═════ Available records ═════
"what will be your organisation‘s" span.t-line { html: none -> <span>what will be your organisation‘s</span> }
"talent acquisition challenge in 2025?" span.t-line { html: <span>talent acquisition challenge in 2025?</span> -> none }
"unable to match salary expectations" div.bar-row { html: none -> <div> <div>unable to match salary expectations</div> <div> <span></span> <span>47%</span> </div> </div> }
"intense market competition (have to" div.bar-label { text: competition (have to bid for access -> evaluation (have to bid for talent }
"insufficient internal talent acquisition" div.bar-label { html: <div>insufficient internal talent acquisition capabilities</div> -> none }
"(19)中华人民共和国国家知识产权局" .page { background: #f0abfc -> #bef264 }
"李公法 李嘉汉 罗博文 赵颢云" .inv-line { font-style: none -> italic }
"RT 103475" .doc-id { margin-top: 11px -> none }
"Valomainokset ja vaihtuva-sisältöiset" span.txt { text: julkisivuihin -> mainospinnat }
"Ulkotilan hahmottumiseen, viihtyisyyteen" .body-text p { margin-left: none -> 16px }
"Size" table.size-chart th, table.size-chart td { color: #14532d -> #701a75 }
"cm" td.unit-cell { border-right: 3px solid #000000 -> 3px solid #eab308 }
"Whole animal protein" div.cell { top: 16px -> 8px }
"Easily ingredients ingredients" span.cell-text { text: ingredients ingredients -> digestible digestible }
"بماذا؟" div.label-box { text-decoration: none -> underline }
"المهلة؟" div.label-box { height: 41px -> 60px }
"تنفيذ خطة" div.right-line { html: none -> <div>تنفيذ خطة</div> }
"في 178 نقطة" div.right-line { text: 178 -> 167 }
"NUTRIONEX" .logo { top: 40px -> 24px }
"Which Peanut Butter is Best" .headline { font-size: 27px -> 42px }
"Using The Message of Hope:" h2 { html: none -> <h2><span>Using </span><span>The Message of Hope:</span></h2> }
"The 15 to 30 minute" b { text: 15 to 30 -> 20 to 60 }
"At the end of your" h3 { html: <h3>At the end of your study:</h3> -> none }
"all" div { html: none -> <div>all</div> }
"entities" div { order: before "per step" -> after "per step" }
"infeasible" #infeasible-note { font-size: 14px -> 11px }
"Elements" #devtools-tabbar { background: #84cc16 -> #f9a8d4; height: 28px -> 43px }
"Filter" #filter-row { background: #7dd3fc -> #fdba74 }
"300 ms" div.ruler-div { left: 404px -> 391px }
═════
Could you write out all the records exactly, please?

▶ [Expected answer]:
"what will be your organisation‘s" span.t-line { html: none -> <span>what will be your organisation‘s</span> }
"talent acquisition challenge in 2025?" span.t-line { html: <span>talent acquisition challenge in 2025?</span> -> none }
"unable to match salary expectations" div.bar-row { html: none -> <div> <div>unable to match salary expectations</div> <div> <span></span> <span>47%</span> </div> </div> }
"intense market competition (have to" div.bar-label { text: competition (have to bid for access -> evaluation (have to bid for talent }
"insufficient internal talent acquisition" div.bar-label { html: <div>insufficient internal talent acquisition capabilities</div> -> none }
"(19)中华人民共和国国家知识产权局" .page { background: #f0abfc -> #bef264 }
"李公法 李嘉汉 罗博文 赵颢云" .inv-line { font-style: none -> italic }
"RT 103475" .doc-id { margin-top: 11px -> none }
"Valomainokset ja vaihtuva-sisältöiset" span.txt { text: julkisivuihin -> mainospinnat }
"Ulkotilan hahmottumiseen, viihtyisyyteen" .body-text p { margin-left: none -> 16px }
"Size" table.size-chart th, table.size-chart td { color: #14532d -> #701a75 }
"cm" td.unit-cell { border-right: 3px solid #000000 -> 3px solid #eab308 }
"Whole animal protein" div.cell { top: 16px -> 8px }
"Easily ingredients ingredients" span.cell-text { text: ingredients ingredients -> digestible digestible }
"بماذا؟" div.label-box { text-decoration: none -> underline }
"المهلة؟" div.label-box { height: 41px -> 60px }
"تنفيذ خطة" div.right-line { html: none -> <div>تنفيذ خطة</div> }
"في 178 نقطة" div.right-line { text: 178 -> 167 }
"NUTRIONEX" .logo { top: 40px -> 24px }
"Which Peanut Butter is Best" .headline { font-size: 27px -> 42px }
"Using The Message of Hope:" h2 { html: none -> <h2><span>Using </span><span>The Message of Hope:</span></h2> }
"The 15 to 30 minute" b { text: 15 to 30 -> 20 to 60 }
"At the end of your" h3 { html: <h3>At the end of your study:</h3> -> none }
"all" div { html: none -> <div>all</div> }
"entities" div { order: before "per step" -> after "per step" }
"infeasible" #infeasible-note { font-size: 14px -> 11px }
"Elements" #devtools-tabbar { background: #84cc16 -> #f9a8d4; height: 28px -> 43px }
"Filter" #filter-row { background: #7dd3fc -> #fdba74 }
"300 ms" div.ruler-div { left: 404px -> 391px }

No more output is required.